Beautiful boulevards, wide streets, great cafés, where pale-faced Frenchmen sip absinthe and petits verres. It is Paris. Bravo, La France! But it would be much better for these gay causeurs, to play lawn-tennis, and football, cricket, rackets and rounders, as do the English at Hong Kong, Singapore, and Colombo, thus defying, in large measure, or at least postponing, the action of thetropics. It is thirty years since the French acquired Saigon and Cochin China. At one time it promised to be a prosperous colony. But that day is past. Commercial depression reigns supreme, and France wearies of the large subsidies swallowed up without results by Tonquin. That, though, is not our business. We rather admire the feats of engineering, of laying out, and the horticultural skill.
BOTANICAL GARDEN, SAIGON.
BOTANICAL GARDEN, SAIGON.
BOTANICAL GARDEN, SAIGON.
We see this in perfection in the Jardin d'Acclimitasion, but with a wealth of natural vegetation, how easy it is to make a garden such a paradise as is this. In the deep bend of the river are the green lawns and forest-trees of this botanical garden. There are banyan trees with their trellise curtains of roots sweeping the ground, cacti in a mighty spiky group, standing apart. Single aloes, with their blooming crests, and the palms—they form a palmery of themselves, with the various specimens of cocoa or tree palms, their straight grey stems tufted at the top; of sago palms, with their graceful curving arms, shadowing the lawns; of travellers, with their hands of mighty fingers outspread from the single stem, all and every kind luxuriantly magnificent, a single one of which would assist in making the fortune of a London florist, such as we who see them dwarfed and frozen when exiled to our northern climes, are scarcely able to realize that they are of the same species.There are magnolias and camellias, growing to the height of our forest trees, bamboo clumps, whose single-jointed stems spring equally high, and mimosa trees, with their tender sensitive leaf, as spreading as our chestnuts. And all these trees are banked up with and grow out of brilliant beds of variegated green and yellow crotons, of caladiums, with their enormous boat-shaped leaves of pink oleanders, of crimson hibiscus, and purple bougainvillea, and cconvolvulus, whilst orange and lemon trees, India rubber and mangoes, mingle with the heavy green and yellow melon-like fruit of the pommelo. In the midst of this is an aviary, and cages of rare animals, natives of these tropical regions. We particularly notice the white pigeon, with the single blood-red spot on the bosom.

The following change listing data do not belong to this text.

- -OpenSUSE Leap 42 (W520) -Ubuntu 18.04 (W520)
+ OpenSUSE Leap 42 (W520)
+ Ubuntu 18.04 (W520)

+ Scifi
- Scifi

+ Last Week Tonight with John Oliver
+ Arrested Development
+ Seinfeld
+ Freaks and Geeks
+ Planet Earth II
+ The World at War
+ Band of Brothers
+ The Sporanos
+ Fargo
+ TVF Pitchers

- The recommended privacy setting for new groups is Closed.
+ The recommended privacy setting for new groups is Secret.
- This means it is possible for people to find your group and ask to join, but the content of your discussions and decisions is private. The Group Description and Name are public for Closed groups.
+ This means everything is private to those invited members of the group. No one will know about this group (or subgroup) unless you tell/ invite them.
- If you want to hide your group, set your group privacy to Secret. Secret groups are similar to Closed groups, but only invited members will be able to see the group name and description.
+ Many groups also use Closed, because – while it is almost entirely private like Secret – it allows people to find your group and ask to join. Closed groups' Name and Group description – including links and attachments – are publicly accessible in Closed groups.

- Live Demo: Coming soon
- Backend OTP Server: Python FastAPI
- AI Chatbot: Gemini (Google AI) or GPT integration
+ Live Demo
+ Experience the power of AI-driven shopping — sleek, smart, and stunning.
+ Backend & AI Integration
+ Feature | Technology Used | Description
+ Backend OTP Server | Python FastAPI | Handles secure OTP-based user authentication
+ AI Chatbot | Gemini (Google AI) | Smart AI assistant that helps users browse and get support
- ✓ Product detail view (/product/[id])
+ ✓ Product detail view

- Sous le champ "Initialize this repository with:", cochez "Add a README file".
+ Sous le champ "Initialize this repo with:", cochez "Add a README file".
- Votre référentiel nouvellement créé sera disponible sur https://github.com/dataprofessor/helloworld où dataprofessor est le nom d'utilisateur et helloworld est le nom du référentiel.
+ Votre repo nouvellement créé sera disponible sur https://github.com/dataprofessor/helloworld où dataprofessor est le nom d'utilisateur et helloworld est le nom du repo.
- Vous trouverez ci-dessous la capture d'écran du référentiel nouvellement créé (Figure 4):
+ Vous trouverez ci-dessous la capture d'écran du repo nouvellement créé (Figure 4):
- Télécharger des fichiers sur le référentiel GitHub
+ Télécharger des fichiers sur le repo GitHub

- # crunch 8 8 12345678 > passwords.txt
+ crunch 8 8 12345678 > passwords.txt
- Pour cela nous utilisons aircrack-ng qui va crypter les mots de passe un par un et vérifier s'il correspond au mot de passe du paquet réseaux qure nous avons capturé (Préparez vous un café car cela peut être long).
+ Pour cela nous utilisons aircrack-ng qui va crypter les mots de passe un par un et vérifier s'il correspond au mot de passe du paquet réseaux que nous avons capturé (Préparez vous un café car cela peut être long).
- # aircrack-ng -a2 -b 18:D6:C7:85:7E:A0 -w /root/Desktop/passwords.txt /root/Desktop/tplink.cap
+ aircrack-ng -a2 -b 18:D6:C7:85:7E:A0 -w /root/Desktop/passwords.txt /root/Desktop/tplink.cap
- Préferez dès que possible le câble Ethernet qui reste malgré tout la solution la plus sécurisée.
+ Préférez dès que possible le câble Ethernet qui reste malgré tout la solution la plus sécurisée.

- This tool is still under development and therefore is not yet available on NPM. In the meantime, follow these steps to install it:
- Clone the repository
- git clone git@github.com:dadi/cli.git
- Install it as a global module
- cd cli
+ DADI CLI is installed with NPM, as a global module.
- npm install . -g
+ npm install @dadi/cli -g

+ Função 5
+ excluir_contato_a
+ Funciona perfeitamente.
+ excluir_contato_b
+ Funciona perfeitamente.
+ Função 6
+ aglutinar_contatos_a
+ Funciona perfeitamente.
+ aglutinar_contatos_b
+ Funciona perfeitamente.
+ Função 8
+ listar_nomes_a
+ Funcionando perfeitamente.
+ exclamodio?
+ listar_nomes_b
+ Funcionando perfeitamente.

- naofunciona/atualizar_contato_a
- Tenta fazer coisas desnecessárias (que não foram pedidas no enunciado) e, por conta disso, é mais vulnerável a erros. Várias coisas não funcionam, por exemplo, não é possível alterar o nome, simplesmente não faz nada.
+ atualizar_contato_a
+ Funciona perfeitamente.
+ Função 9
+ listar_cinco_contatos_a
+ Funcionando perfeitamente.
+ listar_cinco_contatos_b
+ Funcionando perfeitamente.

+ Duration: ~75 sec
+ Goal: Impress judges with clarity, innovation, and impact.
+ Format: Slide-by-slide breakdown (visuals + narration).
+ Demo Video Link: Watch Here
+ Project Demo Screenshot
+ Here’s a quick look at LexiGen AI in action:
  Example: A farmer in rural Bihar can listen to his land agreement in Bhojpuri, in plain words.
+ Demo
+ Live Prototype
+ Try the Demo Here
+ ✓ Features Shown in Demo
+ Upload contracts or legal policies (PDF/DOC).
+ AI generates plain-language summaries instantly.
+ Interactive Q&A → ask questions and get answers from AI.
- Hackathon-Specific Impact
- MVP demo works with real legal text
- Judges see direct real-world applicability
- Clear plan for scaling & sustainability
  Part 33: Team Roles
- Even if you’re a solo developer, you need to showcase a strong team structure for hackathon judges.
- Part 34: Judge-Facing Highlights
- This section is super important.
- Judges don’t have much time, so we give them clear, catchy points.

We wander about in the dusky growth of overpowering luxuriance, which to us appears so supremely beautiful, but which they say in its monotonous green, palls upon you when you live amongst it. We come upon a cool arbour, formed of green lattices overgrown with creepers and passion flower, containing an exquisite fernery, damp and green, with a collection of orchids of the rarest kinds—indeed, we saw several specimens of the hardier ones in purple and yellow, growing on the trees near the wharf. The twilight of this little open-air conservatory is made darker by the enormous bananas outside, under whose pale greensword-like leaves, cluster such heavy bunches of fruit, fifty or sixty on a single stalk.
Night though closes quickly in, and if we would see the Annamite suburbs we must give rein to our impatient little black steeds and bowl swiftly out into the country, by some fields of brilliant pale green rice, where the monster grey water buffaloes, with branching horns laid backwards, strong and patient, are being driven home from working in them, by coolies, hidden under bamboo hats the size of umbrellas. The marshes have been in a measure drained, but the miasma rises thickly from the rice fields, near which cluster the wretched huts of thatched bamboo.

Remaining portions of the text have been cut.